• Data listing:
#####

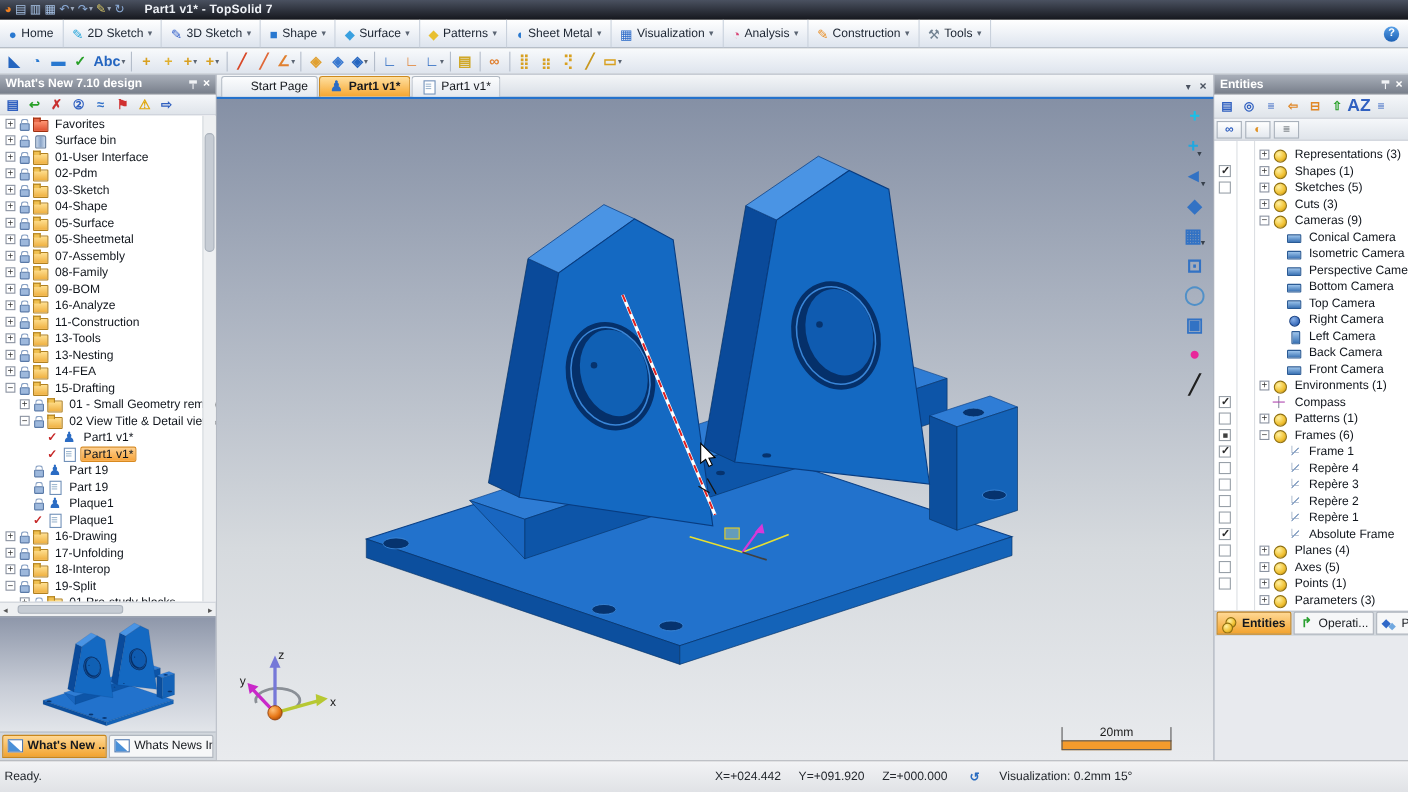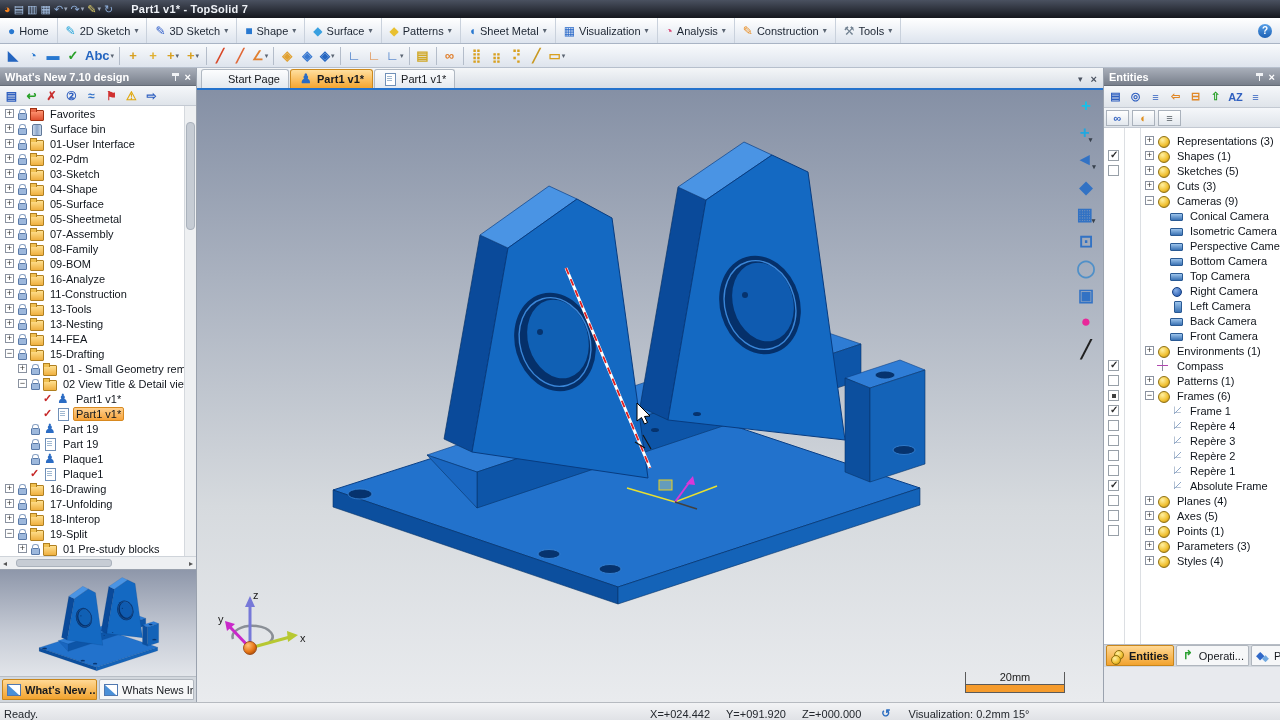--- a/index.html
+++ b/index.html
@@ -827,7 +827,7 @@
             <span style="font-size: 11px; color: rgb(40, 160, 40);">⇧</span>
           </span>
           <span class="pti">
-            <span style="font-size: 11px; color: rgb(48, 96, 192);">AZ</span>
+            <span style="font-size: 16px; color: rgb(48, 96, 192);">AZ</span>
           </span>
           <span class="pti">
             <span style="font-size: 11px; color: rgb(48, 96, 192);">≡</span>

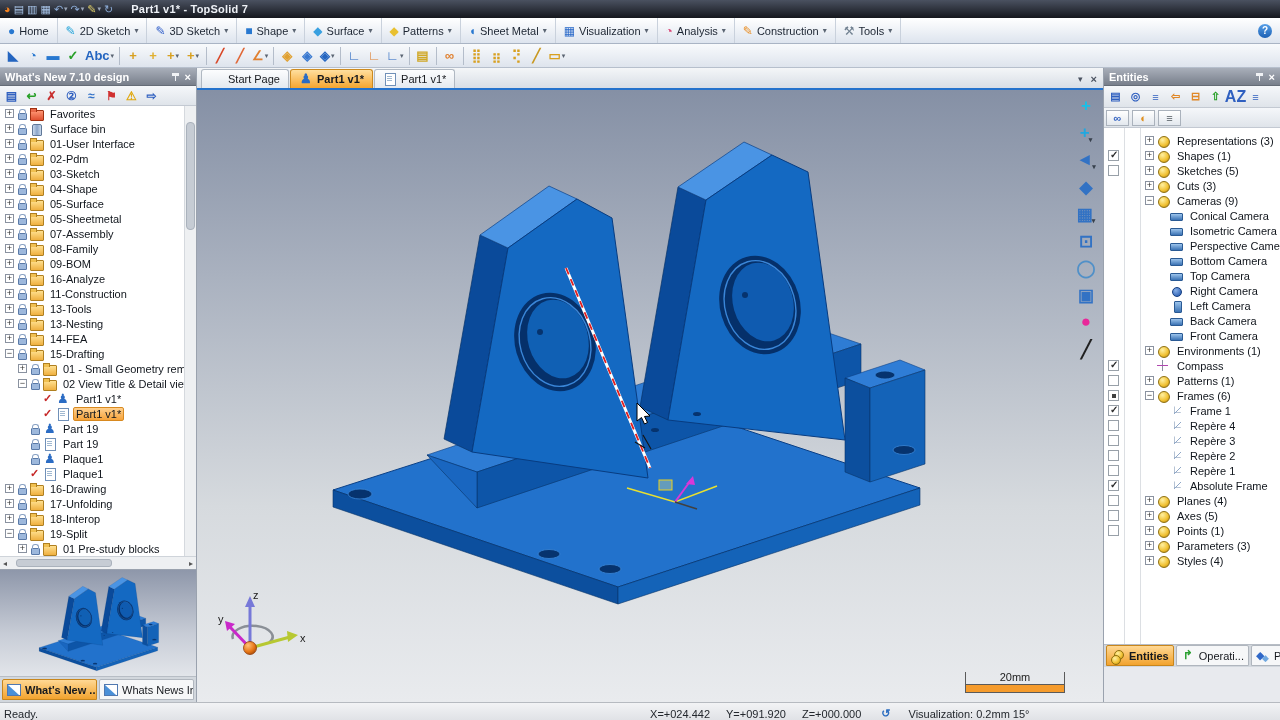--- a/index.html
+++ b/index.html
@@ -104,7 +104,7 @@
 
   
   .right-panel{width:177px;border-right:none;border-left:1px solid #9aa2ae}
-  .right-tree{height:516px;padding-top:5px}
+  .right-tree{height:427px;padding-top:5px}
   .gutline{position:absolute;top:0;bottom:0;width:1px;background:#dcdfe3}
   .rrow .cbzone{width:20px;flex:0 0 20px;display:flex;align-items:center}
   .rrow .gut2{width:16px;flex:0 0 16px}

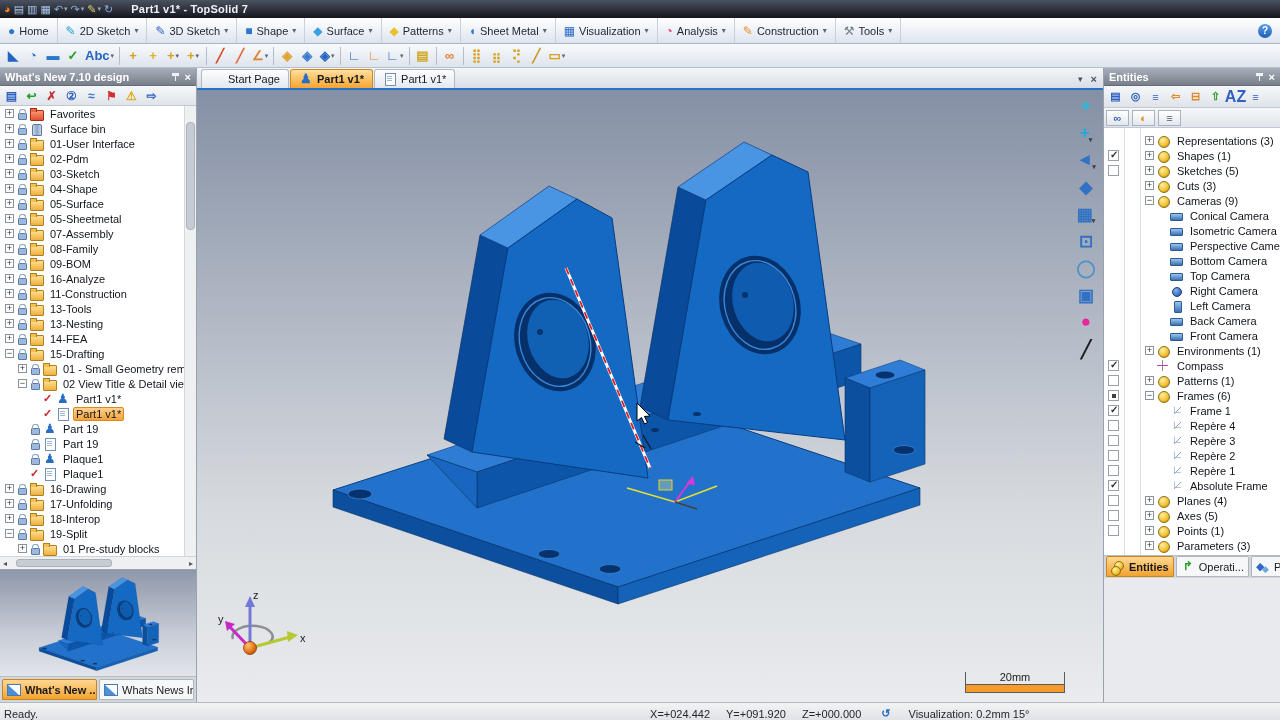--- a/index.html
+++ b/index.html
@@ -131,7 +131,7 @@
   .sb-bar::before{left:-1px}.sb-bar::after{right:-1px}
 
   
-  .statusbar{height:18px;background:linear-gradient(#f2f3f5,#e0e2e6);border-top:1px solid #b6bac0;display:flex;align-items:flex-end;font-size:11px;color:#23272d}
+  .statusbar{height:29px;background:linear-gradient(#f2f3f5,#e0e2e6);border-top:1px solid #b6bac0;display:flex;align-items:center;font-size:11px;color:#23272d}
   .sb-ready{margin-left:4px}
   .sb-x{margin-left:612px}
   .sb-y,.sb-z{margin-left:16px}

#####

• What to do: All lines with the word "border" must be located in the data and copied.

• Exercise answer:
   .right-panel{width:177px;border-right:none;border-left:1px solid #9aa2ae}
-  .statusbar{height:18px;background:linear-gradient(#f2f3f5,#e0e2e6);border-top:1px solid #b6bac0;display:flex;align-items:flex-end;font-size:11px;color:#23272d}
+  .statusbar{height:29px;background:linear-gradient(#f2f3f5,#e0e2e6);border-top:1px solid #b6bac0;display:flex;align-items:center;font-size:11px;color:#23272d}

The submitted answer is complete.